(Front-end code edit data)
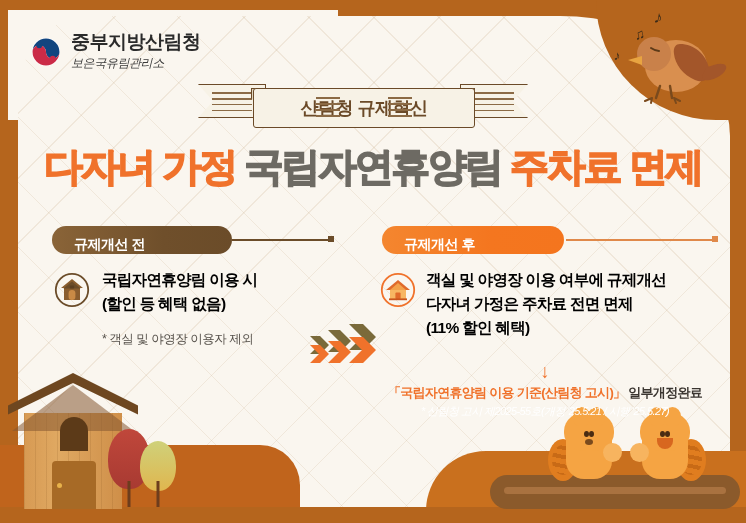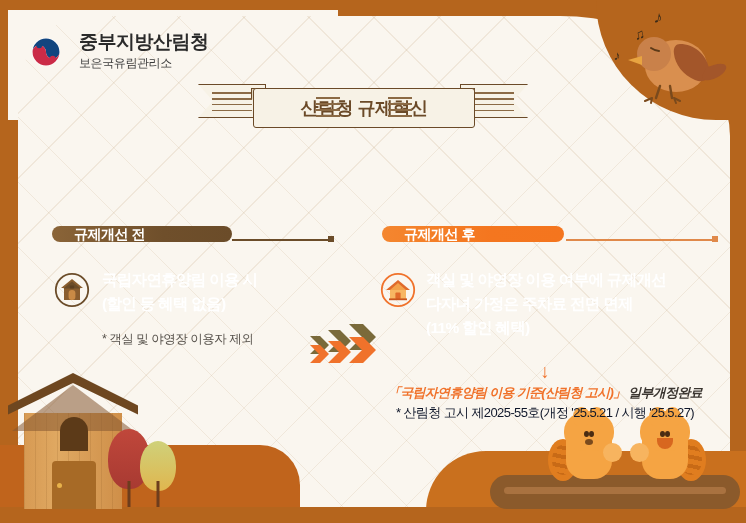"중부지방산림청" .logo { gap: 17px -> 9px }
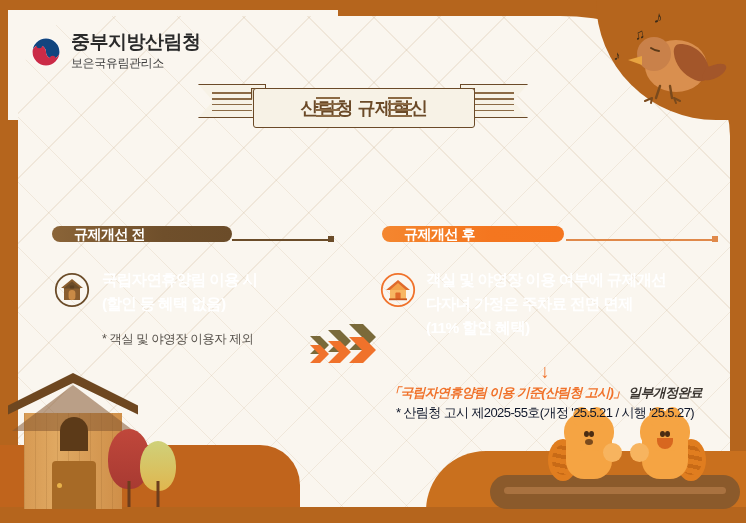"보은국유림관리소" .logo-text .l2 { font-style: none -> italic }
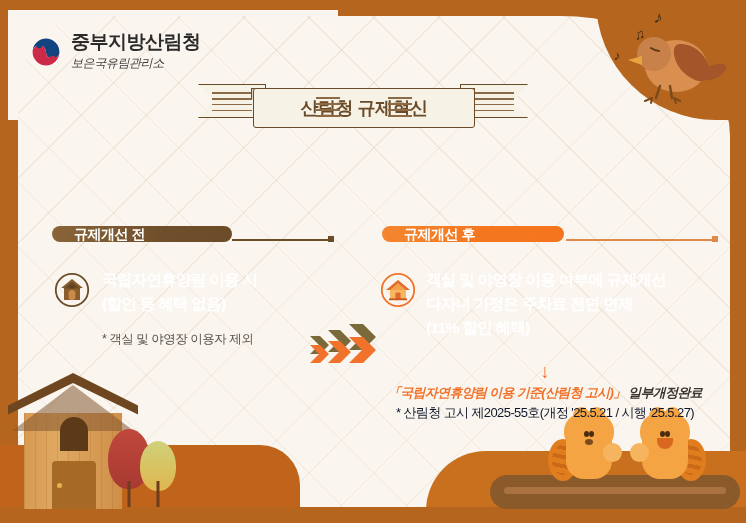"다자녀 가정 국립자연휴양림 주차료 면제" div.title { html: none -> <div><span>다자녀 가정</span> <span>국립자연휴양림</span> <span>주차료 면제</span></div> }
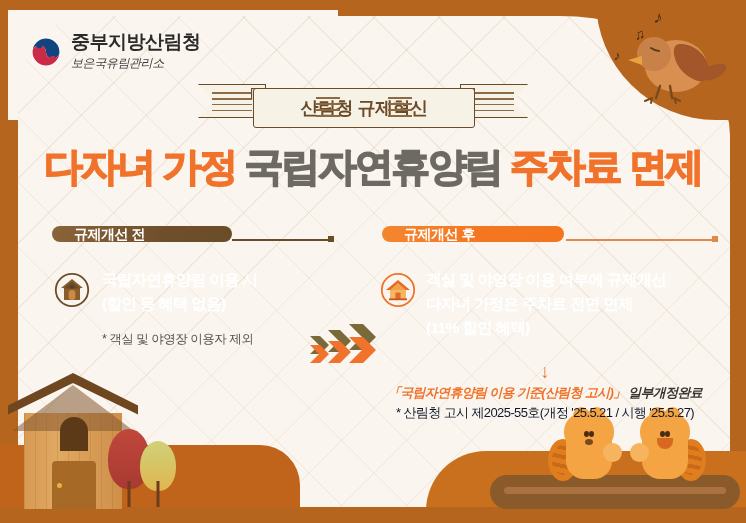"규제개선 전" .pill { align-items: flex-start -> flex-end; height: 16px -> 28px }
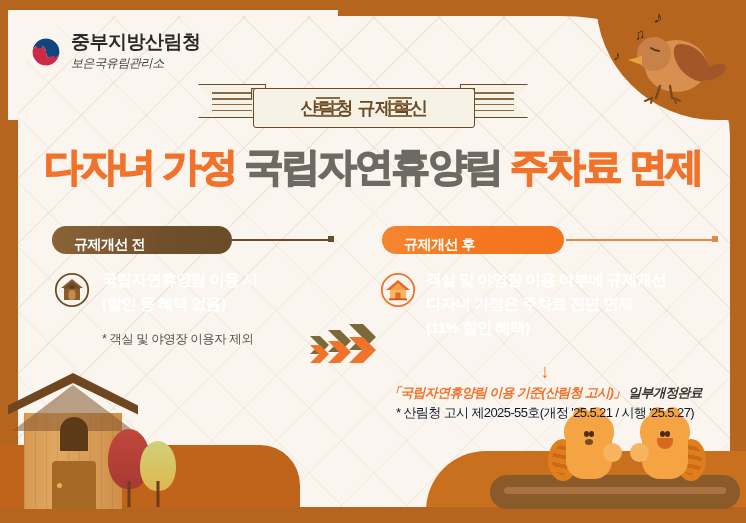"국립자연휴양림 이용 시" .line { color: #ffffff -> #000000 }
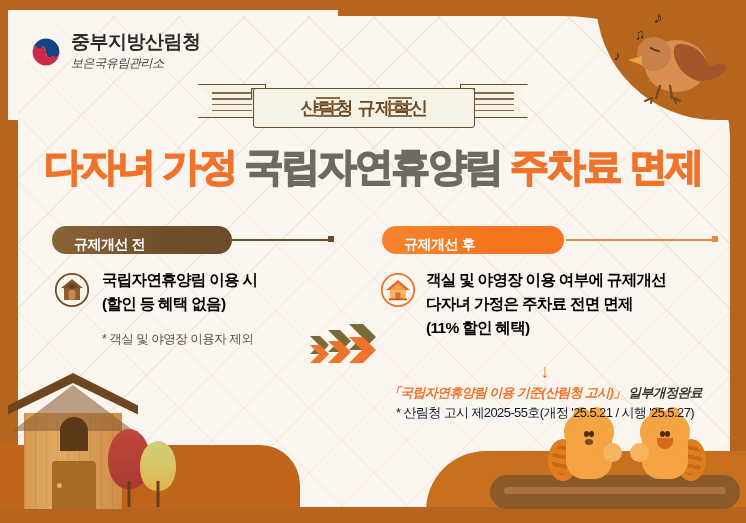"「국립자연휴양림 이용 기준(산림청 고시)」 일부개정완료" .revise { font-style: italic -> none }
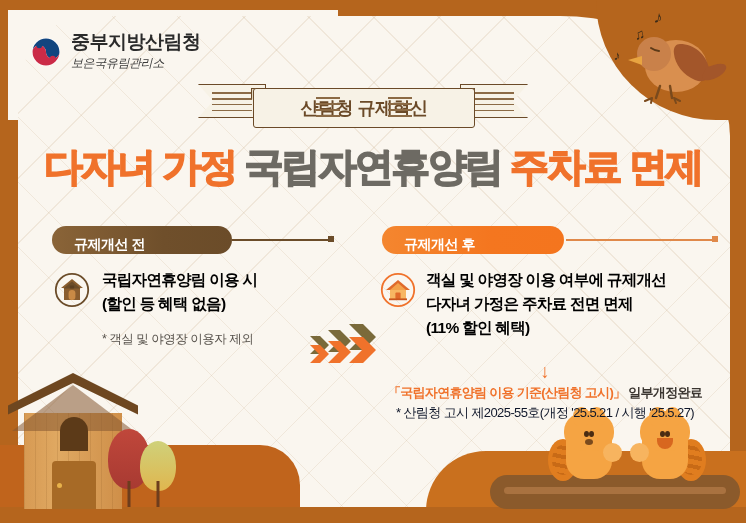"* 산림청 고시 제2025-55호(개정 '25.5.21" .footnote { color: #0f172a -> #ffffff; font-size: 13px -> 11px; font-style: none -> italic }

▶ [What to work on]
Could the entries above be written out word for word, pictures excluded?

▶ [Completed exercise]
"중부지방산림청" .logo { gap: 17px -> 9px }
"보은국유림관리소" .logo-text .l2 { font-style: none -> italic }
"다자녀 가정 국립자연휴양림 주차료 면제" div.title { html: none -> <div><span>다자녀 가정</span> <span>국립자연휴양림</span> <span>주차료 면제</span></div> }
"규제개선 전" .pill { align-items: flex-start -> flex-end; height: 16px -> 28px }
"국립자연휴양림 이용 시" .line { color: #ffffff -> #000000 }
"「국립자연휴양림 이용 기준(산림청 고시)」 일부개정완료" .revise { font-style: italic -> none }
"* 산림청 고시 제2025-55호(개정 '25.5.21" .footnote { color: #0f172a -> #ffffff; font-size: 13px -> 11px; font-style: none -> italic }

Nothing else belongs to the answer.